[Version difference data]

◆ ◆ ◆ ◆ ◆

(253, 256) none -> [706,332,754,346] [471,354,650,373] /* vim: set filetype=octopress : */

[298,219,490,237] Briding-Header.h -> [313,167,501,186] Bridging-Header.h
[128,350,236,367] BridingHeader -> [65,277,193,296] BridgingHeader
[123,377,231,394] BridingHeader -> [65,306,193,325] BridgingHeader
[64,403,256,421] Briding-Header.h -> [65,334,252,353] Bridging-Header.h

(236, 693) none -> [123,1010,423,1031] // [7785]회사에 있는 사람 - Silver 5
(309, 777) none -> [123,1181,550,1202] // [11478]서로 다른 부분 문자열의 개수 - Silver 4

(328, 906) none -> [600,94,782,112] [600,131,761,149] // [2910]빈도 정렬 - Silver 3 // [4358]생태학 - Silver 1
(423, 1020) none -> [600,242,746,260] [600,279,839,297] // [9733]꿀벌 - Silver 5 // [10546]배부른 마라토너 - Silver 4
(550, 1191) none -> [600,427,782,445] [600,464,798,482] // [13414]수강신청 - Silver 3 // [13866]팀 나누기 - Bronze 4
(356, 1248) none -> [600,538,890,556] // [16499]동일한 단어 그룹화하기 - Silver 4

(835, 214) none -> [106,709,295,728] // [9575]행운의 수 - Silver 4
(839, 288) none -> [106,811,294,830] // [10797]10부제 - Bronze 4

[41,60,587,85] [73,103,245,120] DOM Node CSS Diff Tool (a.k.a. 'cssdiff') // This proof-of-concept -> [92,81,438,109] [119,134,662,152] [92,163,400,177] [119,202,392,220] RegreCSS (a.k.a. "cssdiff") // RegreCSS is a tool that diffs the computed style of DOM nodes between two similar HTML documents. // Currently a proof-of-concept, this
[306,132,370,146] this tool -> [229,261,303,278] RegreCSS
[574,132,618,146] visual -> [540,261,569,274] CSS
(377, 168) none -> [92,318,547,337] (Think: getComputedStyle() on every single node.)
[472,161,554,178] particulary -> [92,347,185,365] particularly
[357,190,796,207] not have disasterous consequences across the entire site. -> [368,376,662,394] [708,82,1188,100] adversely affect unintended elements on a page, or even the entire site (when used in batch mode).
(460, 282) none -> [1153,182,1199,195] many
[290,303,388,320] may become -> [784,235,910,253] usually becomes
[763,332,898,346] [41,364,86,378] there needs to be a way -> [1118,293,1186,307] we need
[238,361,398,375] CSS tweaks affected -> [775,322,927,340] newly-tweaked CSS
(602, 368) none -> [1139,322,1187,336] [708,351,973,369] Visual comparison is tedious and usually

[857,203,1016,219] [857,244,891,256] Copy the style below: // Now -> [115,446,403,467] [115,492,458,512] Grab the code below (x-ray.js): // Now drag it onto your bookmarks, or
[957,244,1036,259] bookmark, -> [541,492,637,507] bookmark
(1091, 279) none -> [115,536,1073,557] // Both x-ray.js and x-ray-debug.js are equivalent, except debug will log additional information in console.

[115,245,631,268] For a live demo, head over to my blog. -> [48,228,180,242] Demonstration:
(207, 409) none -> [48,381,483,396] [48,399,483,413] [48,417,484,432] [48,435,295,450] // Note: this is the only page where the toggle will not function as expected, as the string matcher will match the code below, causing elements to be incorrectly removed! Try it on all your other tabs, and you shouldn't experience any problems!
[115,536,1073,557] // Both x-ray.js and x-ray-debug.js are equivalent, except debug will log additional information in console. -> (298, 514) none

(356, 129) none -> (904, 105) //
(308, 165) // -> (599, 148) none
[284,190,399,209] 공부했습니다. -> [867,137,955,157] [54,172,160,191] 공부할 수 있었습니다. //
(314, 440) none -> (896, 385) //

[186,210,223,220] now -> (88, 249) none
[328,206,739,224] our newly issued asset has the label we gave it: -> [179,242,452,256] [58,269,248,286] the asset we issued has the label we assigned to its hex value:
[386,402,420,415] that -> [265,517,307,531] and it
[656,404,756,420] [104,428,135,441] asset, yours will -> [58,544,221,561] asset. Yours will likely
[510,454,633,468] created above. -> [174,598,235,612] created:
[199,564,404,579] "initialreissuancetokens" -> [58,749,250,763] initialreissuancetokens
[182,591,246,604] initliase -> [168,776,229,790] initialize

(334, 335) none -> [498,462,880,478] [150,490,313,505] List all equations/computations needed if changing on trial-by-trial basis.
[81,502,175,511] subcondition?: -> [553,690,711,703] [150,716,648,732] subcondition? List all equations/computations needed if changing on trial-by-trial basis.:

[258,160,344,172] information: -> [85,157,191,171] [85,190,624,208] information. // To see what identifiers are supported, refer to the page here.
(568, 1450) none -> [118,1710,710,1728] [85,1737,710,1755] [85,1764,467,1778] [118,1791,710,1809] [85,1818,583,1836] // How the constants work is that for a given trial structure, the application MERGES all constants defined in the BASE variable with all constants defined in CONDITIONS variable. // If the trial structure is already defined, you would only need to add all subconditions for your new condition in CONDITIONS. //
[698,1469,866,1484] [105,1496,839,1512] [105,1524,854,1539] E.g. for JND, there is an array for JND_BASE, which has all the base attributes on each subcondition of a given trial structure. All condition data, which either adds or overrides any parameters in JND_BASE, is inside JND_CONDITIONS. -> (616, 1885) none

◆ ◆ ◆ ◆ ◆

Quote the data in full, keeping each word unchanged.

* _Your solution_:
(253, 256) none -> [706,332,754,346] [471,354,650,373] /* vim: set filetype=octopress : */

[298,219,490,237] Briding-Header.h -> [313,167,501,186] Bridging-Header.h
[128,350,236,367] BridingHeader -> [65,277,193,296] BridgingHeader
[123,377,231,394] BridingHeader -> [65,306,193,325] BridgingHeader
[64,403,256,421] Briding-Header.h -> [65,334,252,353] Bridging-Header.h

(236, 693) none -> [123,1010,423,1031] // [7785]회사에 있는 사람 - Silver 5
(309, 777) none -> [123,1181,550,1202] // [11478]서로 다른 부분 문자열의 개수 - Silver 4

(328, 906) none -> [600,94,782,112] [600,131,761,149] // [2910]빈도 정렬 - Silver 3 // [4358]생태학 - Silver 1
(423, 1020) none -> [600,242,746,260] [600,279,839,297] // [9733]꿀벌 - Silver 5 // [10546]배부른 마라토너 - Silver 4
(550, 1191) none -> [600,427,782,445] [600,464,798,482] // [13414]수강신청 - Silver 3 // [13866]팀 나누기 - Bronze 4
(356, 1248) none -> [600,538,890,556] // [16499]동일한 단어 그룹화하기 - Silver 4

(835, 214) none -> [106,709,295,728] // [9575]행운의 수 - Silver 4
(839, 288) none -> [106,811,294,830] // [10797]10부제 - Bronze 4

[41,60,587,85] [73,103,245,120] DOM Node CSS Diff Tool (a.k.a. 'cssdiff') // This proof-of-concept -> [92,81,438,109] [119,134,662,152] [92,163,400,177] [119,202,392,220] RegreCSS (a.k.a. "cssdiff") // RegreCSS is a tool that diffs the computed style of DOM nodes between two similar HTML documents. // Currently a proof-of-concept, this
[306,132,370,146] this tool -> [229,261,303,278] RegreCSS
[574,132,618,146] visual -> [540,261,569,274] CSS
(377, 168) none -> [92,318,547,337] (Think: getComputedStyle() on every single node.)
[472,161,554,178] particulary -> [92,347,185,365] particularly
[357,190,796,207] not have disasterous consequences across the entire site. -> [368,376,662,394] [708,82,1188,100] adversely affect unintended elements on a page, or even the entire site (when used in batch mode).
(460, 282) none -> [1153,182,1199,195] many
[290,303,388,320] may become -> [784,235,910,253] usually becomes
[763,332,898,346] [41,364,86,378] there needs to be a way -> [1118,293,1186,307] we need
[238,361,398,375] CSS tweaks affected -> [775,322,927,340] newly-tweaked CSS
(602, 368) none -> [1139,322,1187,336] [708,351,973,369] Visual comparison is tedious and usually

[857,203,1016,219] [857,244,891,256] Copy the style below: // Now -> [115,446,403,467] [115,492,458,512] Grab the code below (x-ray.js): // Now drag it onto your bookmarks, or
[957,244,1036,259] bookmark, -> [541,492,637,507] bookmark
(1091, 279) none -> [115,536,1073,557] // Both x-ray.js and x-ray-debug.js are equivalent, except debug will log additional information in console.

[115,245,631,268] For a live demo, head over to my blog. -> [48,228,180,242] Demonstration:
(207, 409) none -> [48,381,483,396] [48,399,483,413] [48,417,484,432] [48,435,295,450] // Note: this is the only page where the toggle will not function as expected, as the string matcher will match the code below, causing elements to be incorrectly removed! Try it on all your other tabs, and you shouldn't experience any problems!
[115,536,1073,557] // Both x-ray.js and x-ray-debug.js are equivalent, except debug will log additional information in console. -> (298, 514) none

(356, 129) none -> (904, 105) //
(308, 165) // -> (599, 148) none
[284,190,399,209] 공부했습니다. -> [867,137,955,157] [54,172,160,191] 공부할 수 있었습니다. //
(314, 440) none -> (896, 385) //

[186,210,223,220] now -> (88, 249) none
[328,206,739,224] our newly issued asset has the label we gave it: -> [179,242,452,256] [58,269,248,286] the asset we issued has the label we assigned to its hex value:
[386,402,420,415] that -> [265,517,307,531] and it
[656,404,756,420] [104,428,135,441] asset, yours will -> [58,544,221,561] asset. Yours will likely
[510,454,633,468] created above. -> [174,598,235,612] created:
[199,564,404,579] "initialreissuancetokens" -> [58,749,250,763] initialreissuancetokens
[182,591,246,604] initliase -> [168,776,229,790] initialize

(334, 335) none -> [498,462,880,478] [150,490,313,505] List all equations/computations needed if changing on trial-by-trial basis.
[81,502,175,511] subcondition?: -> [553,690,711,703] [150,716,648,732] subcondition? List all equations/computations needed if changing on trial-by-trial basis.:

[258,160,344,172] information: -> [85,157,191,171] [85,190,624,208] information. // To see what identifiers are supported, refer to the page here.
(568, 1450) none -> [118,1710,710,1728] [85,1737,710,1755] [85,1764,467,1778] [118,1791,710,1809] [85,1818,583,1836] // How the constants work is that for a given trial structure, the application MERGES all constants defined in the BASE variable with all constants defined in CONDITIONS variable. // If the trial structure is already defined, you would only need to add all subconditions for your new condition in CONDITIONS. //
[698,1469,866,1484] [105,1496,839,1512] [105,1524,854,1539] E.g. for JND, there is an array for JND_BASE, which has all the base attributes on each subcondition of a given trial structure. All condition data, which either adds or overrides any parameters in JND_BASE, is inside JND_CONDITIONS. -> (616, 1885) none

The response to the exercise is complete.